● **DATA SUPPLIED**:
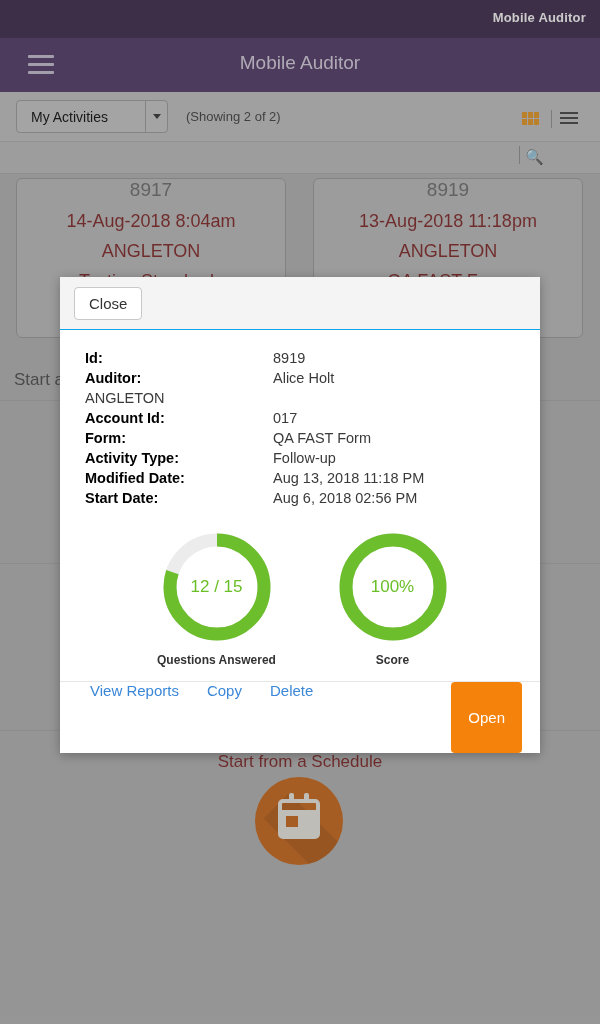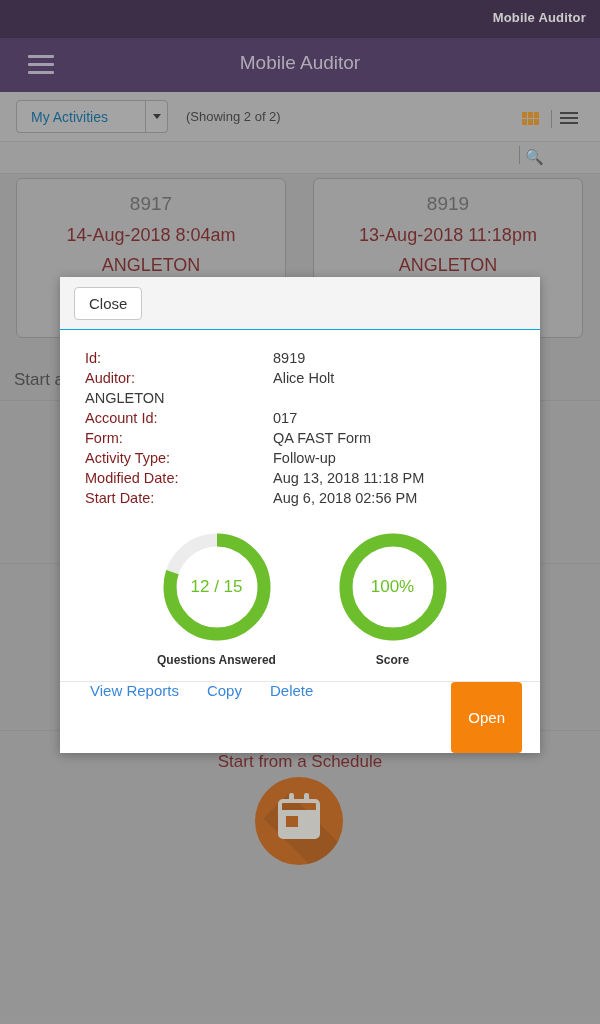--- a/index.html
+++ b/index.html
@@ -41,21 +41,21 @@
 
   .toolbar {
     position: absolute; left: 0; top: 92px; width: 600px; height: 50px;
     background: #c3c3c3; border-bottom: 1px solid #b0b0b0;
   }
   .select-box {
     position: absolute; left: 16px; top: 100px;
     width: 152px; height: 33px;
     background: #c9c9c9;
     border: 1px solid #9b9b9b; border-radius: 4px;
-    font-size: 14px; color: #0369a1;
+    font-size: 14px; color: #000000;
     display: flex; align-items: center; padding-left: 14px;
   }
   .select-arrow {
     position: absolute; right: 0; top: -1px; width: 22px; height: 33px;
     border-left: 1px solid #9b9b9b;
     display: flex; align-items: center; justify-content: center;
   }
   .select-arrow::after {
     content: ""; width: 0; height: 0;
     border-left: 4px solid transparent; border-right: 4px solid transparent;
@@ -84,21 +84,21 @@
   }
   .search-icon {
     position: absolute; right: 56px; top: 148px;
     color: #3b86d8; font-size: 15px;
   }
 
   .cards { position: absolute; left: 0; top: 178px; width: 600px; }
   .card {
     position: absolute; top: 0; width: 270px; height: 160px;
     background: #bdbdbd; border: 1px solid #9a9a9a; border-radius: 6px;
-    text-align: center; padding-top: 14px;
+    text-align: center; 
   }
   .card.c1 { left: 16px; }
   .card.c2 { left: 313px; }
   .card .c-id { font-size: 19px; color: #6a6a6a; margin-bottom: 10px; }
   .card .c-line { font-size: 18px; color: #7f1d1d; margin-bottom: 9px; }
 
   .bg-section-a {
     position: absolute; left: 14px; top: 370px;
     font-size: 17px; color: #4a4a4a;
   }
@@ -151,21 +151,21 @@
   }
   .close-btn {
     background: #ffffff; border: 1px solid #c8c8c8; border-radius: 4px;
     font-size: 15px; color: #333; padding: 7px 14px;
     font-family: "Liberation Sans", sans-serif; cursor: pointer;
   }
   .modal-body { padding: 18px 0 0 0; }
 
   .fields { padding: 0 0 0 25px; }
   .frow { display: flex; font-size: 14.5px; line-height: 20px; margin-bottom: 0; height: 20px; }
-  .flabel { width: 188px; font-weight: normal; color: #7f1d1d; }
+  .flabel { width: 188px; font-weight: bold; color: #000000; }
   .fval { color: #3a3a3a; }
 
   .donuts {
     display: flex; justify-content: center; gap: 34px;
     padding: 22px 0 14px 9px;
   }
   .donut-wrap { width: 142px; text-align: center; }
   .donut { position: relative; width: 114px; height: 114px; margin: 0 auto; }
   .donut svg { display: block; transform: rotate(-90deg); }
   .donut .dval {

● **WHAT IS EXPECTED**:
Copy exactly the line that contains "padding: 22px 0 14px 9px;" and every line after it through the end of the entries, with nothing added.

● **THE COMPLETED TASK**:
     padding: 22px 0 14px 9px;
   }
   .donut-wrap { width: 142px; text-align: center; }
   .donut { position: relative; width: 114px; height: 114px; margin: 0 auto; }
   .donut svg { display: block; transform: rotate(-90deg); }
   .donut .dval {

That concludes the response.